Antes de sus desplazamientos migratorios, la dieta de la curruca capirotada pasa a ser casi exclusivamente de fruta y bayas porque, por su contenido en azúcar, le es muy fácil convertirla en reserva energética de grasa. Para atraparlas, su pico se convierte en unas pinzas de alta precisión. Una vez en el buche, la digestión de este tipo de alimento es muy rápida en su organismo, no pasando de los diez minutos.
Esta curruca está presente en todo Aragón y, aunque tenemos algunas poblaciones que permanecen con nosotros todo el año, es numeroso el grupo de las que nos visitan procedentes de países más fríos que el nuestro.
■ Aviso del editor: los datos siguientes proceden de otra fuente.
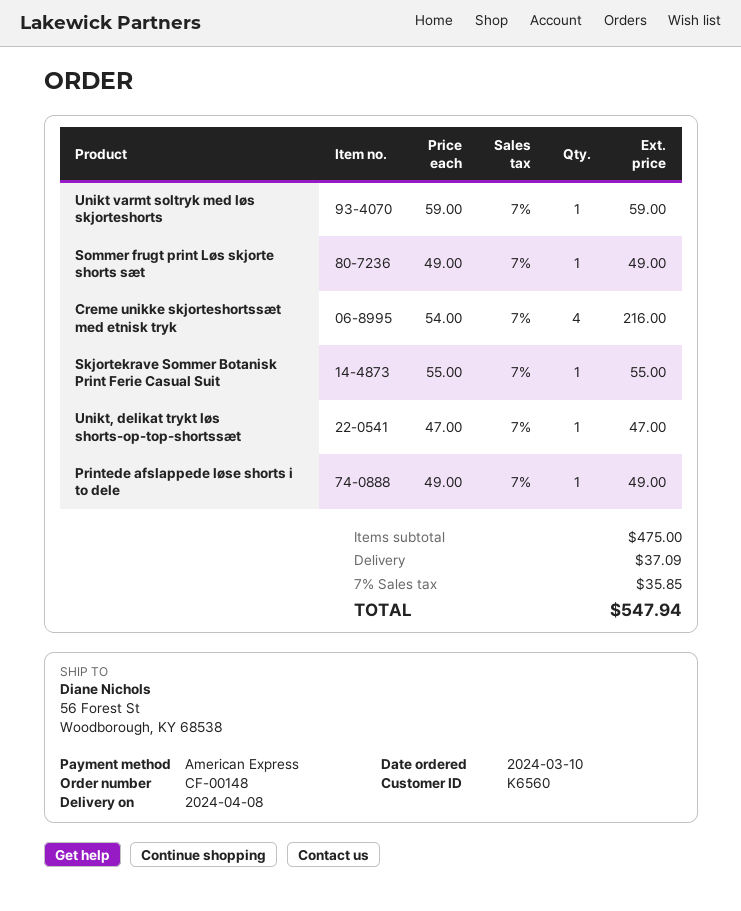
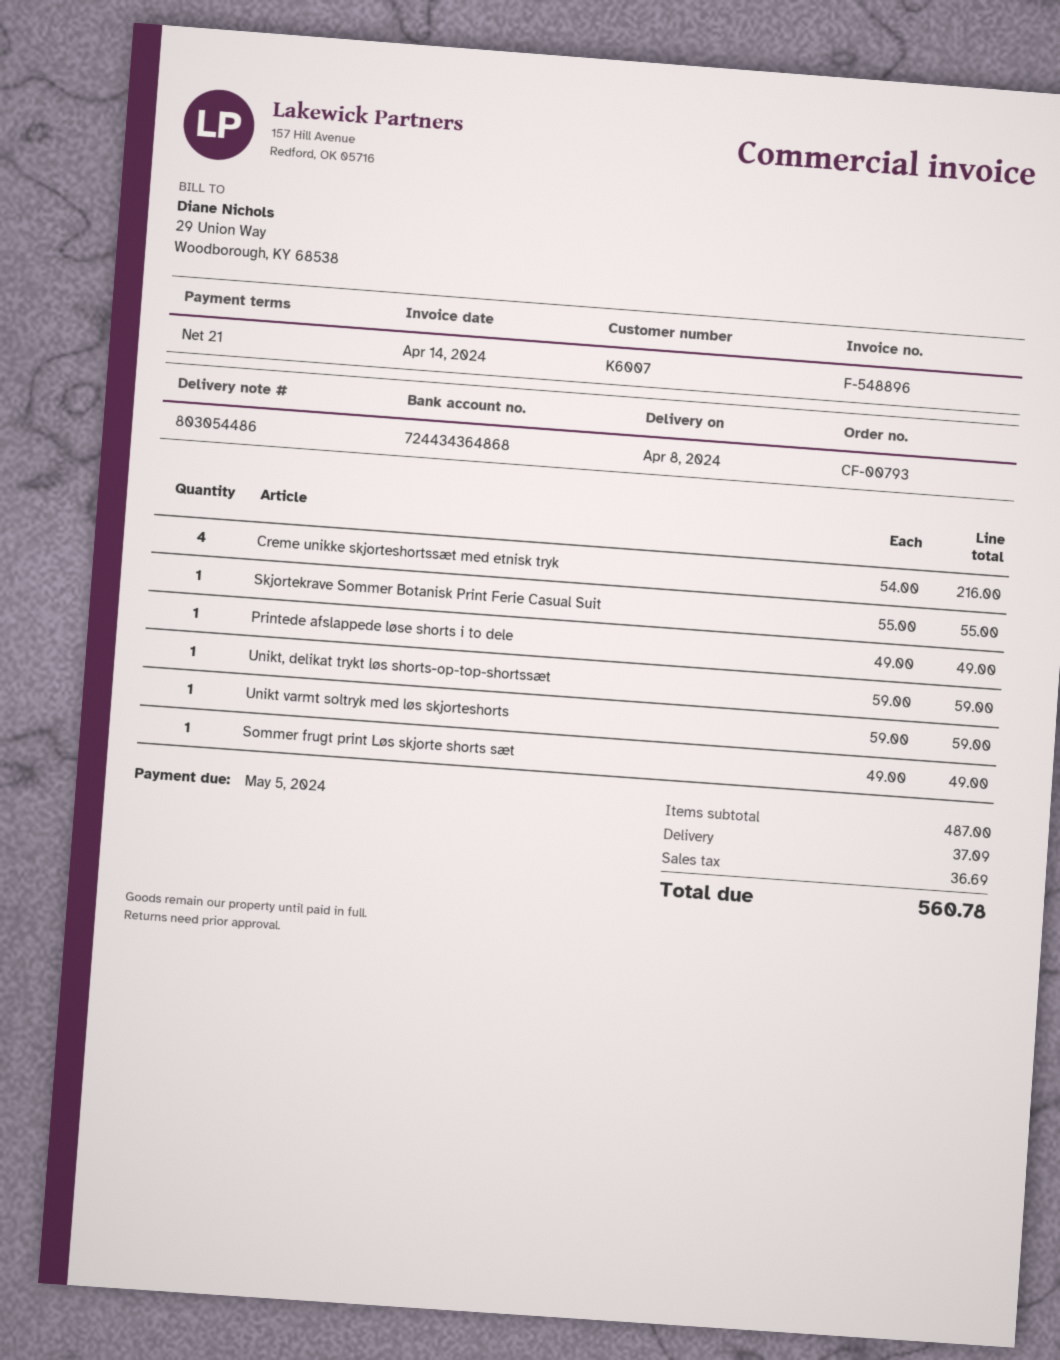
order number: CF-00148 -> CF-00793
customer number: K6560 -> K6007
Unikt, delikat trykt løs shorts-op-top-shortssæt: 1 x 47.00 = 47.00 -> 1 x 59.00 = 59.00
subtotal: 475.00 -> 487.00
tax: 35.85 -> 36.69
total: 547.94 -> 560.78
Aparece ampliamente distribuida, pudiéndose encontrar en cualquier tipo de arboleda, sotos, páramos e incluso en los parques y jardines de los centros urbanos.
POR EL COLOR DE LA BOINA
El mejor rasgo para diferenciar a ambos miembros de la pareja es la observación del color de su capirote o ‘boina’, un elemento de su fisonomía que es de color negro en el macho y rojizo lumbroso en la hembra. El resto del cuerpo es de tonalidad apagada, casi grisácea, aunque la hembra tiende a ser más a pardusca. Es la única curruca que no posee blanco en la cola. La hembra de este pequeño pájaro, de escasos 14 centímetros,
Construye su nido en un lugar umbrío y a baja altura, a base de hierba seca y tapizado de fibras y pelos. Ambos adultos incubarán durante 15 días a los 5 huevos de la que consta la nidada. Este silbido está enmarcado dentro de las denominadas ‘aves cantoras’, siendo sus notas un gorjeo dulce y melodioso de ritmo ascendente.

2 comentarios:

Jarnica dijo...

Ayer mientras leia el periódico por la mañana me topé con las currucas y corrí a comprarlo, aquí lo tengo!!

jarnaco dijo...

Gracias María... tienes buen ojo periodístico ehh, desde el primer momento que las coloqué en el blog ya te gustaron... más que a un servidor!